YourClassical

Words and Music: A New Year's Appreciation - An Essay by Bill Morelock

Mic in Broadcast Studio
Mic in Broadcast Studio
File Photo

It's now thirty years since I started doing this peculiar job, hosting classical music on the radio. It was Christmas Eve night, 1981, on an AM station in Pullman, Washington. The engineer who was supposed to train me pointed to a chair in front of an audio board with big black rotary controls and said, "Okay, do it."

And with that I proceeded "doing it" part-time, managing to improve from very bad to merely incompetent over the next five years.

That I refer to it as a peculiar job is almost a reflex, and requires explanation. Classical music announcers as a guild, no matter how long we've been at it, aren't completely sure of how most effectively to do what we do.
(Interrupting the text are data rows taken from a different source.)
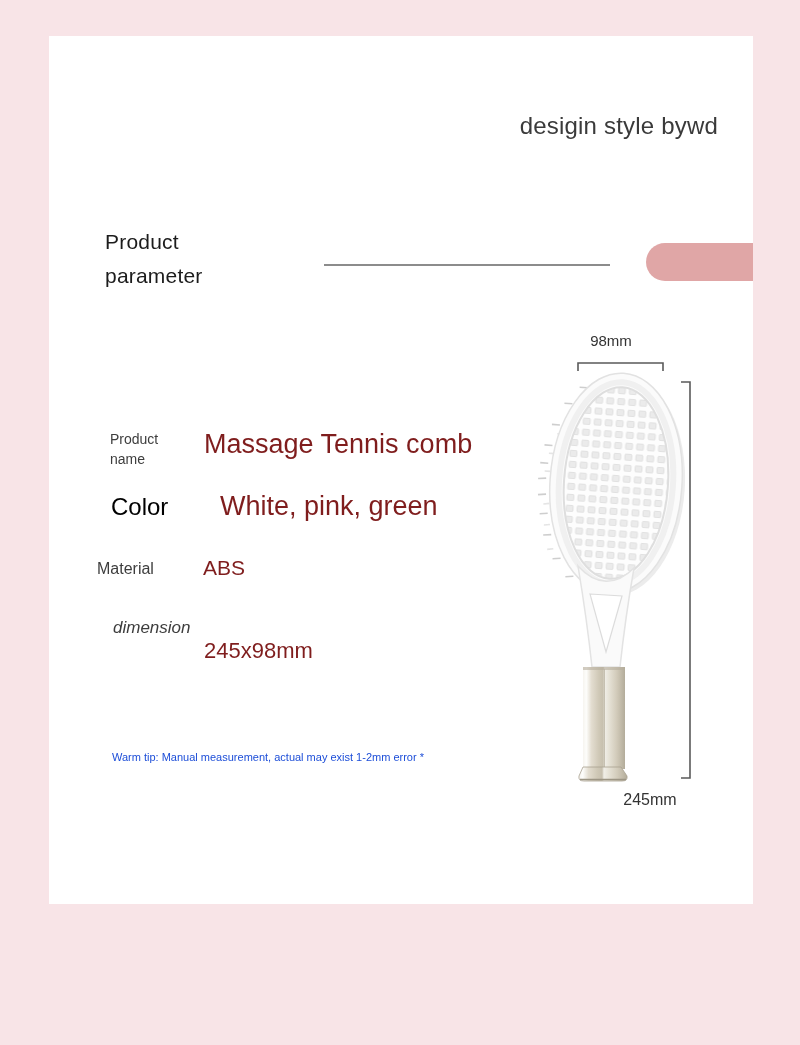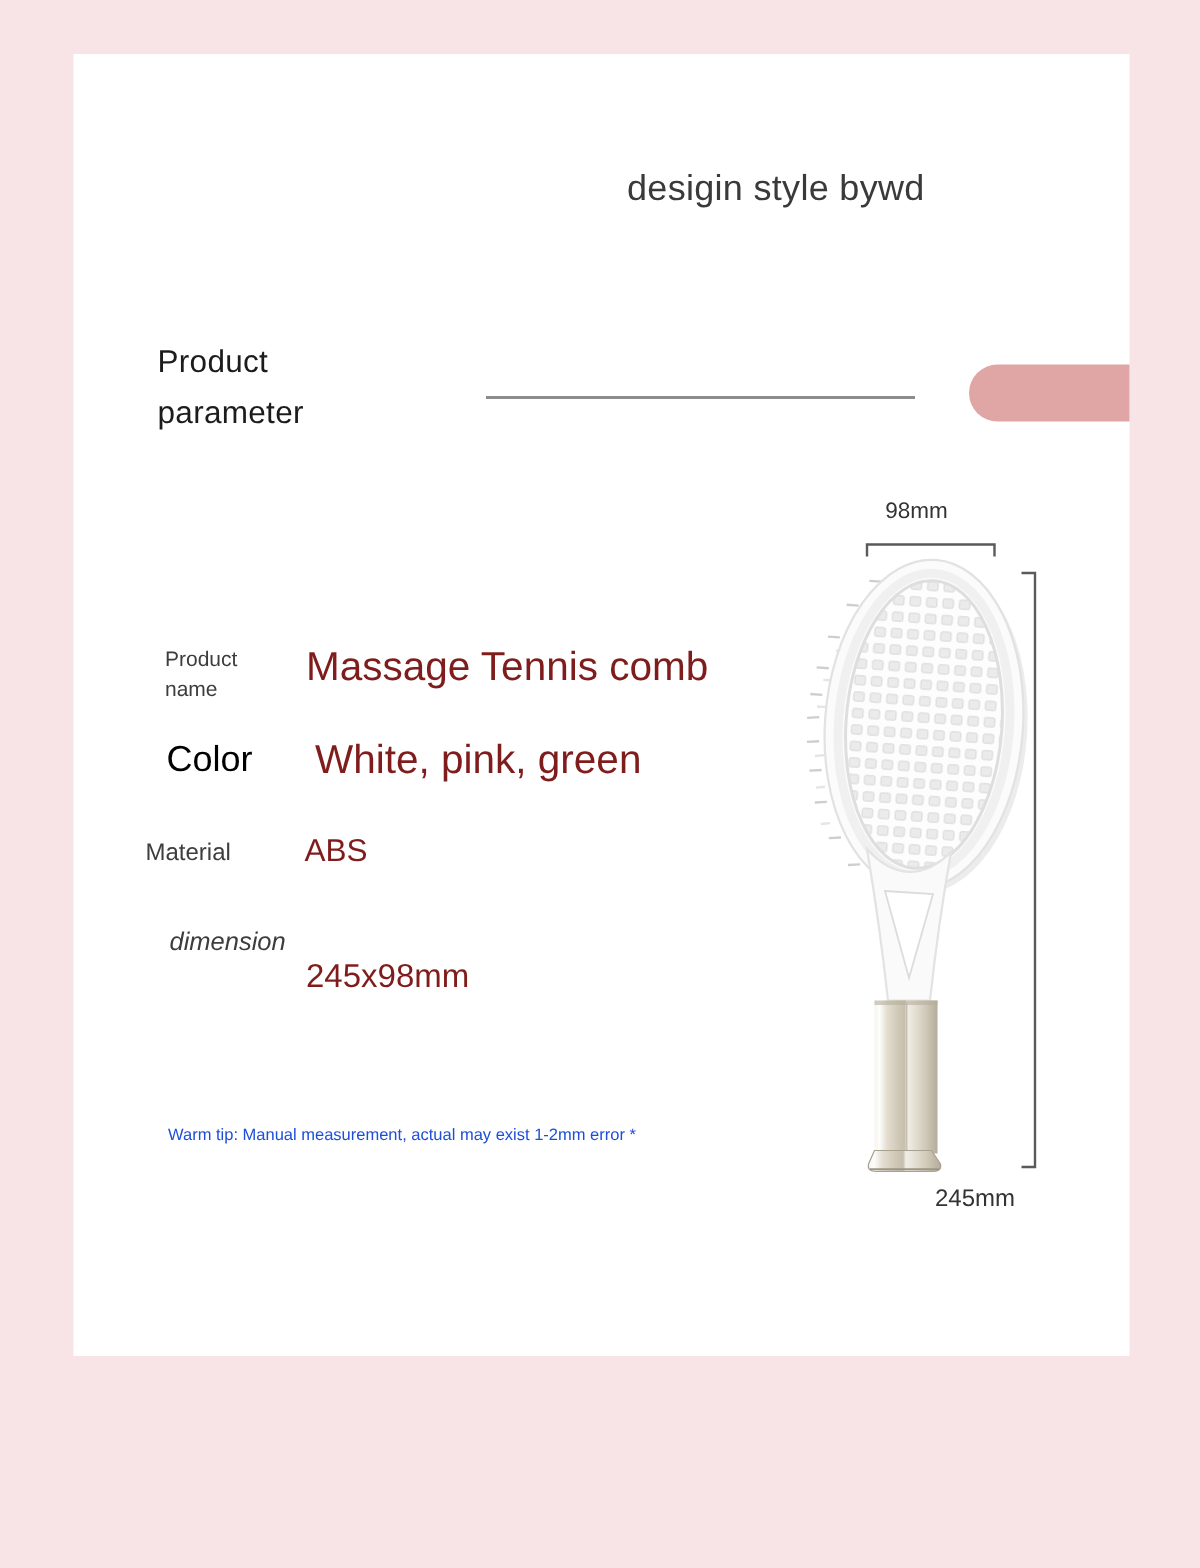--- a/index.html
+++ b/index.html
@@ -8,41 +8,41 @@
     background:#f8e4e7;
     font-family:"Liberation Sans","DejaVu Sans",sans-serif;
     color:#333;
   }
   .card{
     position:absolute;left:49px;top:36px;width:704px;height:868px;
     background:#ffffff;
   }
   .tagline{
     position:absolute;left:418px;top:112px;width:300px;
-    text-align:left;font-size:24px;color:#3a3a3a;letter-spacing:.2px;
+    text-align:right;font-size:24px;color:#3a3a3a;letter-spacing:.2px;
   }
   .section-title{
     position:absolute;left:105px;top:225px;
     font-size:21px;line-height:34px;color:#1c1c1c;
     white-space:pre-line;letter-spacing:.2px;
   }
   .divider{
     position:absolute;left:324px;top:264px;width:286px;height:2px;
     background:#8c8c8c;
   }
   .accent-pill{
     position:absolute;left:646px;top:243px;width:107px;height:38px;
     border-radius:19px 0 0 19px;
   }
   .spec-label{position:absolute;color:#3d3d3d;white-space:pre-line;}
   .spec-value{position:absolute;color:#7f1d1d;white-space:nowrap;}
   .r1l{left:110px;top:429px;font-size:14px;line-height:20px;}
   .r1v{left:204px;top:429px;font-size:27px;}
   .r2l{left:111px;top:493px;font-size:24px;color:#000000;}
-  .r2v{left:210px;top:491px;font-size:27px;}
+  .r2v{left:220px;top:491px;font-size:27px;}
   .r3l{left:97px;top:560px;font-size:16px;}
   .r3v{left:203px;top:556px;font-size:21px;}
   .r4l{left:113px;top:618px;font-size:17px;font-style:italic;}
   .r4v{left:204px;top:638px;font-size:22px;}
   .warm-tip{
     position:absolute;left:112px;top:751px;font-size:11px;color:#1d4ed8;
     white-space:nowrap;
   }
   .figure{position:absolute;left:500px;top:330px;width:260px;height:490px;}
   .dim-label{position:absolute;font-size:16px;color:#333;text-align:center;}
There's always some soul-searching going on, driven in part by insecurities, in part by a grand sense of mission to frame this music for general enjoyment and edification.
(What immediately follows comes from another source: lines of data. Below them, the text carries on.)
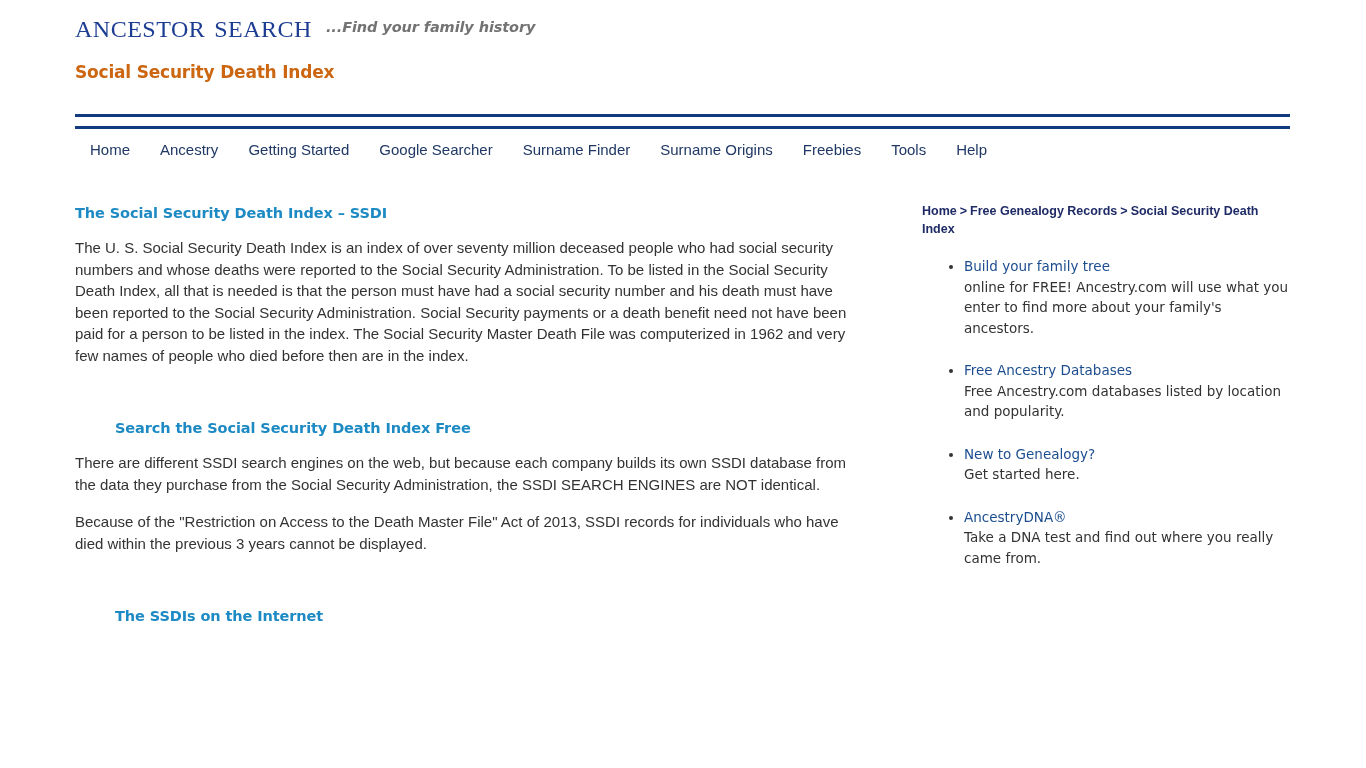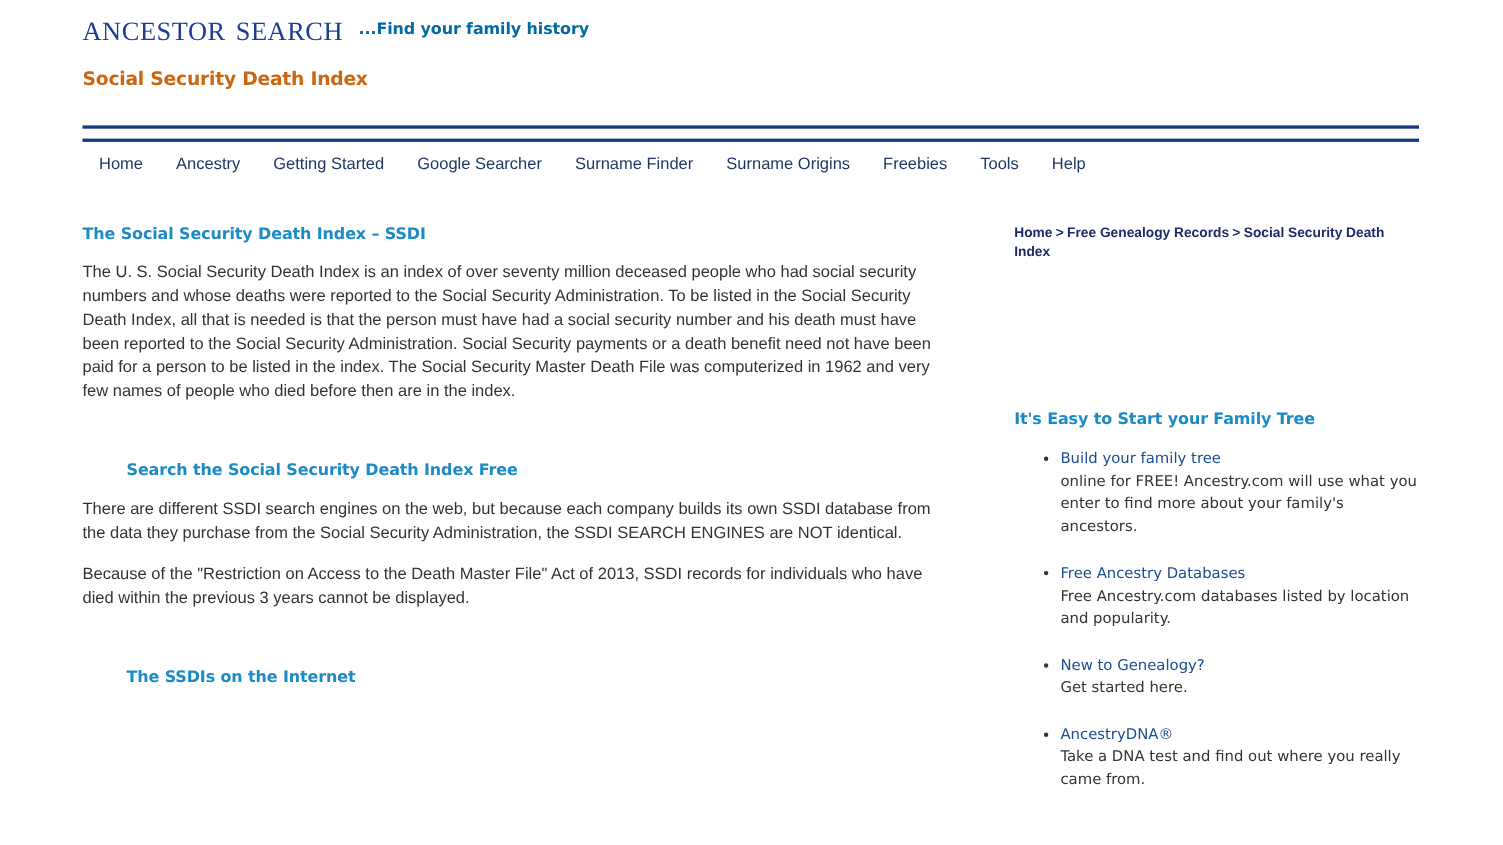--- a/index.html
+++ b/index.html
@@ -46,26 +46,27 @@
     letter-spacing: 0.5px;
     font-variant: small-caps;
     text-transform: lowercase;
     line-height: 40px;
     vertical-align: baseline;
   }
   .logo-tagline {
     font-family: "DejaVu Sans", sans-serif;
     font-weight: bold;
     font-size: 14.5px;
-    color: #0369a1;
+    color: #737373;
     letter-spacing: -0.1px;
     margin-left: 14px;
     vertical-align: baseline;
     position: relative;
     top: -5px;
+    font-style: italic;
   }
   .subtitle {
     position: absolute;
     left: 0;
     top: 62px;
     font-family: "DejaVu Sans", sans-serif;
     font-weight: bold;
     font-size: 17px;
     color: #cc6611;
     letter-spacing: -0.2px;
@@ -224,21 +225,20 @@
 
     <h2 class="h-section spaced-top">The SSDIs on the Internet</h2>
   </div>
 
   <div class="sidebar">
 
     <div class="breadcrumb">
       <a href="#">Home</a><span class="sep">&gt;</span><a href="#">Free Genealogy Records</a><span class="sep">&gt;</span><span class="current">Social Security Death Index</span>
     </div>
 
-    <h3 class="sidebar-heading">It's Easy to Start your Family Tree</h3>
 
     <ul class="promo-list">
       <li>
         <a class="promo-link" href="#">Build your family tree</a>
         <span class="promo-desc">online for FREE! Ancestry.com will use what you enter to find more about your family's ancestors.</span>
       </li>
       <li>
         <a class="promo-link" href="#">Free Ancestry Databases</a>
         <span class="promo-desc">Free Ancestry.com databases listed by location and popularity.</span>
       </li>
We may have our faults and shortcomings, but believe me, over-confidence is not one of them.

If you listen to concert broadcasts from the 1940's and '50's, you'll hear a voice that is practically Olympian in its round tones and fastidiously enunciated "t's". It represents what the concert hall was then, a sanctuary of awfully high culture.

That ideal, and that sound, were still lurking on the scene when I wandered into the cathedral like a provincial lad with dirt on my boots. The classical music church was to me a mighty forbidding place. From the letters and phone calls we received I imagined that our typical listener was a university philosophy professor who read Proust in the original and played viola in the regional orchestra. And if this was a misconception I could be forgiven for it. There actually was one such listener and he wrote most of the letters and made most of the phone calls. Whenever you opened the microphone, you could practically feel the seismic effects of all that head-shaking.

George Eliot describes a character in one of her novels as "defenseless under prospective obloquy; he needed soft looks and caresses too much ever to be impudent." This is so close to my own flinching posture towards the Prof. Prousts of the world, that it almost surprises me now what came next. I met Bob Christiansen, who in casual conversation displayed something that, if I wasn't mistaken, very much resembled wit. And he only used his power for good, never to wound. I mustered impudence enough to think I might learn some thing from him and that the two of us might talk on the radio together about classical music, and in a tone that owed more to the ballpark than the church.

We received not a single friendly word for three months. One woman memorably likened us to "two pre-adolescents out behind the barn smoking cigarettes and telling dirty jokes."

This was, I should point out, hyperbole. Bob had quit smoking in the early seventies and we never worked blue. Though looking back from the perspective of late middle-age, the pre-adolescent part resonates.

But this brickbat was a great boon to my anemic resolve. It became clear to me that we were trying, perhaps clumsily but in good faith, to make words a slightly more equivalent component with the music in our radio broadcasts. We wanted to intrude, make a contribution to the entertainment, justify our existence. Our critic, apparently, didn't want us even to try. She helped me commit to my impudence. Thank you, dear heckler from Palouse, Washington.

Today, though quantity is a matter of healthy debate, there's no real battle. Words matter. Good stories are golden, especially as new media offer ready access to vast classical music playlists on demand. Well-considered words — humorous, descriptive, evocative of times and Titans — represent an added value that may help keep us (an earthbound radio service retooling its brand) in the game.

And words are why I keep doing this. The great joy of the job is the effort to create hybrids of meaning between the narrative and the music — documents that neither the words nor the music alone can deliver.

There isn't a week that goes by that I'm not keenly aware that my job could go the way of the blacksmith (pace, all working blacksmiths). Which would have nothing at all to do with the life or death of classical music. The music will live in countless venues and media and human hearts regardless of who makes a living in the industries related to it.

And so, I'm grateful to you for caring about this music and listening to this radio station's programming. For another year, it appears, you've made it possible for me and my colleagues to continue practicing this peculiar craft, and trying to get better at joining words and music.